[EXERCISE MATERIAL]

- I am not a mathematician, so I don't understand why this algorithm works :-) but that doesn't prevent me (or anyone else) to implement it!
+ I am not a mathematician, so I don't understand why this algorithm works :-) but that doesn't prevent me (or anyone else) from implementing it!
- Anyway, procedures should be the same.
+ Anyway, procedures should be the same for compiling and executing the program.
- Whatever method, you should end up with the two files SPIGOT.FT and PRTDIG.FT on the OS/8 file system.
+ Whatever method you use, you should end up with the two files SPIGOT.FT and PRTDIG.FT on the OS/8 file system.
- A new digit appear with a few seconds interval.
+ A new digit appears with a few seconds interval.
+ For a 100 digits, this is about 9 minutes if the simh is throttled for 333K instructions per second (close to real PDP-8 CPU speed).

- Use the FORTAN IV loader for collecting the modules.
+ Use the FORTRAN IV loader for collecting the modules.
* * *
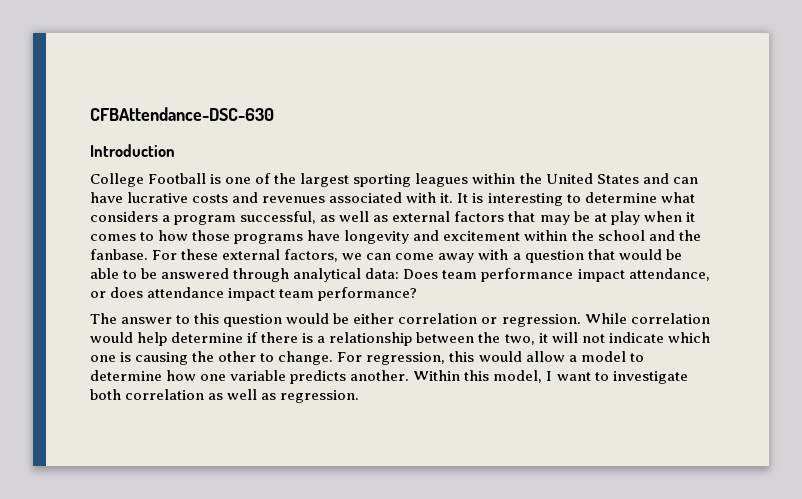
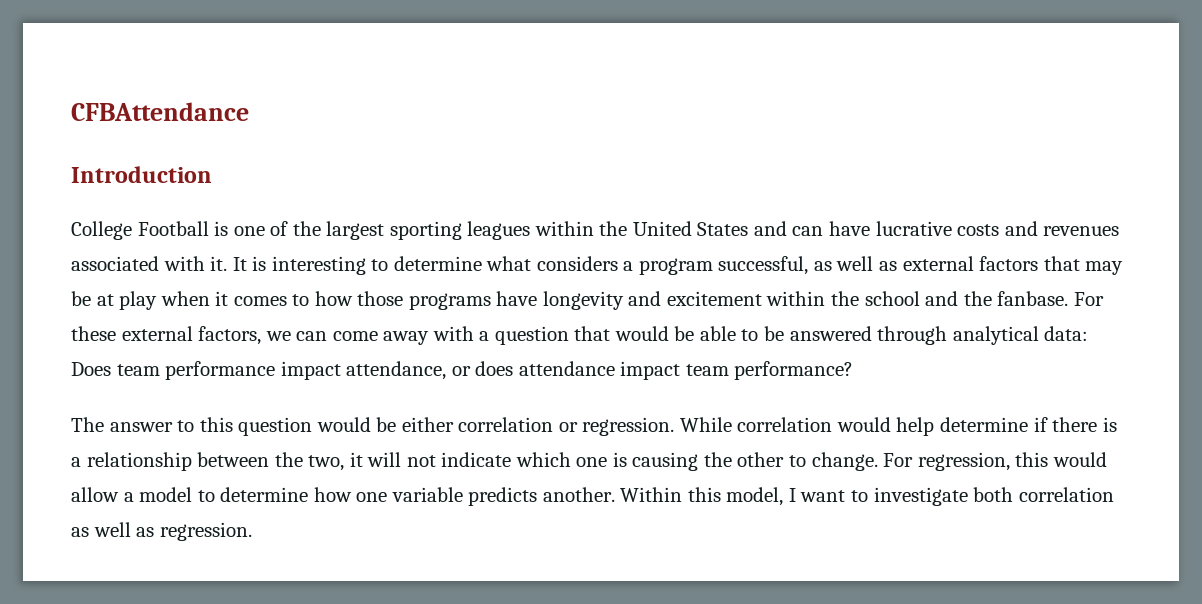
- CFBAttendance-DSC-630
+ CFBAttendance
==
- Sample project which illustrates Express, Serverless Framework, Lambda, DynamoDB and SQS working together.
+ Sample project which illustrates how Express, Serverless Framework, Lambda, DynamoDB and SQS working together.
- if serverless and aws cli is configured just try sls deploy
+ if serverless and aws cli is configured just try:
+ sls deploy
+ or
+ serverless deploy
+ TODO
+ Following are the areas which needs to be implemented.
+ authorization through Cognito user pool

[EXERCISE] What is needed is an exact copy of the lines above, from the one containing "from implementing it!" through the one containing "- Whatever method, you", with nothing added.

[WRITTEN ANSWER]
+ I am not a mathematician, so I don't understand why this algorithm works :-) but that doesn't prevent me (or anyone else) from implementing it!
- Anyway, procedures should be the same.
+ Anyway, procedures should be the same for compiling and executing the program.
- Whatever method, you should end up with the two files SPIGOT.FT and PRTDIG.FT on the OS/8 file system.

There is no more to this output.